Halliday之所以摒棄常用的術語“偏離”(deviation),而采用“失協”與“失衡”是由于傳統的把突出視為偏離的觀點過多地強調了突出的怪異性,預示著正常的語言形式對文體研究沒有多少意義。由此,文體研究重點為對語言歪曲的研究。然而,最正常的語言成分是文學結構的主要成分[7]。
三、該詩在不同音系級階上的失協與失衡分析
在所有的文學體裁中,詩歌使用的語音手段最多,從而給讀者帶來音樂般的美感。英語的音系由四個級階組成:音位、音節、音步和調群。從失衡的角度講,某些音位、音節、音步及其群結構,以及調群的高重現率或由其形成的平行對稱結構在合適的語境中可以烘托某種意義,產生某種情感效應,或加強某種節律,在語音上具有接應效應。從失協的角度講,音位音節、音步及音調的變異及其省略可具有人際功能或謀篇功能,產生文體效應[7]。
(一)音位級
音位級的失衡突出表現在音響聯覺和音位模式上。音響聯覺法指在文學作品,特別是詩歌中賦予某些音某種美學價值的方法。因此,某些音的出現象征著某種意義的出現。例如讀濟慈的詩句“Thou watchest the last oozings hours by hours.”會感到/tF/,/st/和/z/聲正好模擬蘋果經榨汁機擠壓而發出的咝咝聲,同時可象征用蘋果榨汁機榨蘋果汁的整個活動。“這種聯系不僅是通過耳朵本身,而且還通過大家共知的移情和聯覺的微小通道建立起來。”[8]

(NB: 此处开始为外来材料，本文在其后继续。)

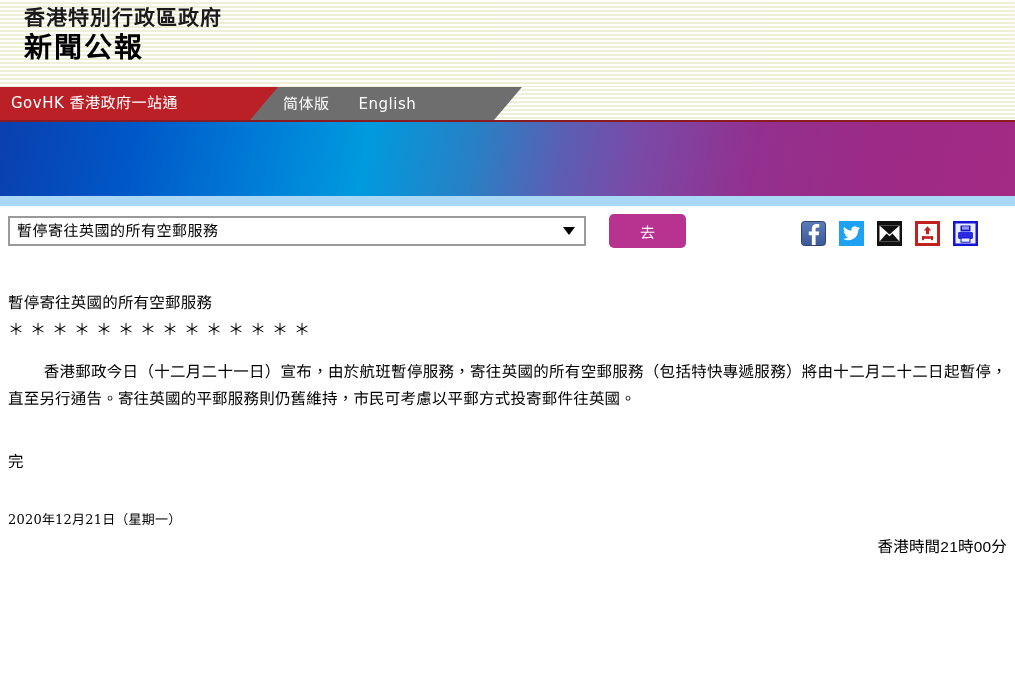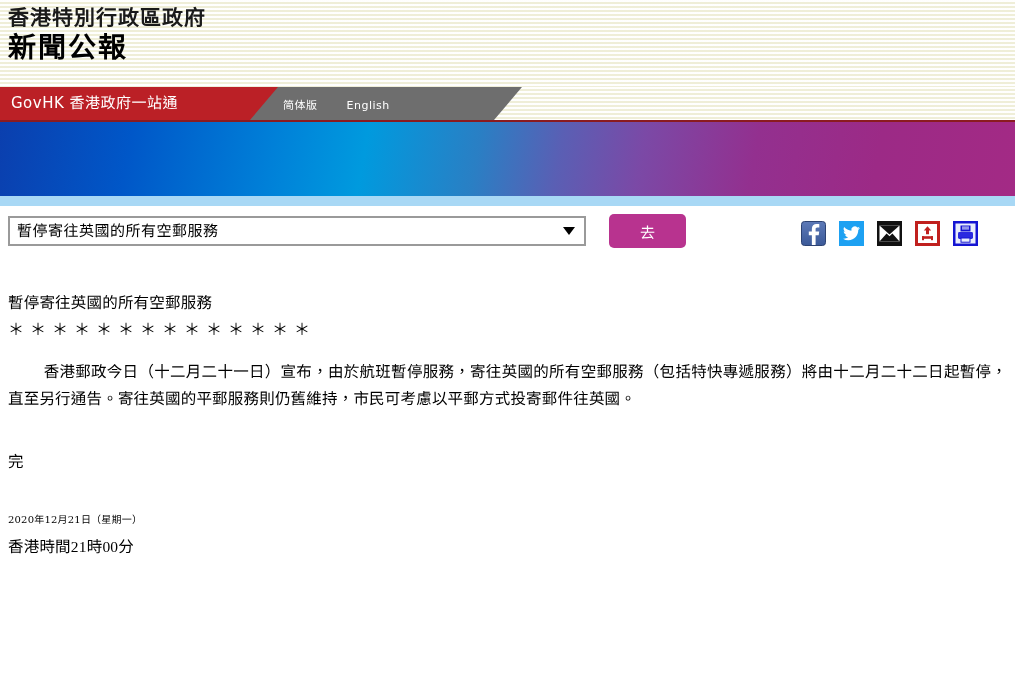--- a/index.html
+++ b/index.html
@@ -26,20 +26,21 @@
       to bottom,
       rgba(255,255,255,0.95) 0px,
       rgba(255,255,255,0.95) 2px,
       rgba(238,237,214,0.9) 2px,
       rgba(238,237,214,0.9) 4px
     );
     overflow: hidden;
   }
   .masthead-inner {
     padding: 5px 0 0 8px;
+    margin-left: 16px;
   }
   .site-gov {
     font-family: "DejaVu Sans", "Liberation Sans", sans-serif;
     font-size: 21px;
     font-weight: 700;
     letter-spacing: 1px;
     line-height: 1.25;
     color: #1a1a1a;
   }
   .site-title {
@@ -96,21 +97,21 @@
     position: absolute;
     left: 283px; top: 0;
     height: 33px;
     line-height: 33px;
     z-index: 3;
     white-space: nowrap;
   }
   .nav-links a {
     color: #ffffff;
     text-decoration: none;
-    font-size: 11px;
+    font-size: 15px;
     letter-spacing: 0.5px;
     margin-right: 24px;
   }
 
   
   .banner {
     position: relative;
     height: 76px;
     overflow: hidden;
     background: linear-gradient(100deg,
@@ -237,27 +238,28 @@
     letter-spacing: 0.6px;
     text-decoration: none;
     word-break: break-all;
   }
   .end-mark {
     margin-top: 36px;
   }
   .datestamp {
     margin-top: 30px;
     font-family: "DejaVu Serif", "Liberation Serif", serif;
-    font-size: 10px;
+    font-size: 13px;
     line-height: 27px;
   }
   .timestamp {
-    font-family: Liberation Serif, serif;
+    font-family: Liberation Sans, sans-serif;
     font-size: 15.5px;
     line-height: 27px;
+    text-align: right;
   }
 </style>
 </head>
 <body>
 
 <div class="masthead">
   <div class="masthead-inner">
     <div class="site-gov">香港特別行政區政府</div>
     <div class="site-title">新聞公報</div>
   </div>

在更加抽象和神秘的層次上,這種效應還被用來賦予聲音某種色彩,如“生硬”“柔和”“淺薄”“淳厚”等。下面是利奇按越來越生硬的順序排列的四組輔音:
1.流音和鼻音:/l/, /r/, /n/, /h/;
2.摩擦音和吐氣音:/v/, /f/, /θ/(as in “there”), /s/;
3.破擦音:/tF/ (as in “church”), /dV/ (as in “judge”)
4.爆破音:/b/, /d/, /g/, /p/, /t/, /k/等。
在適當的情景語境中,它們會被激活,被前景化,在情境中發揮作用。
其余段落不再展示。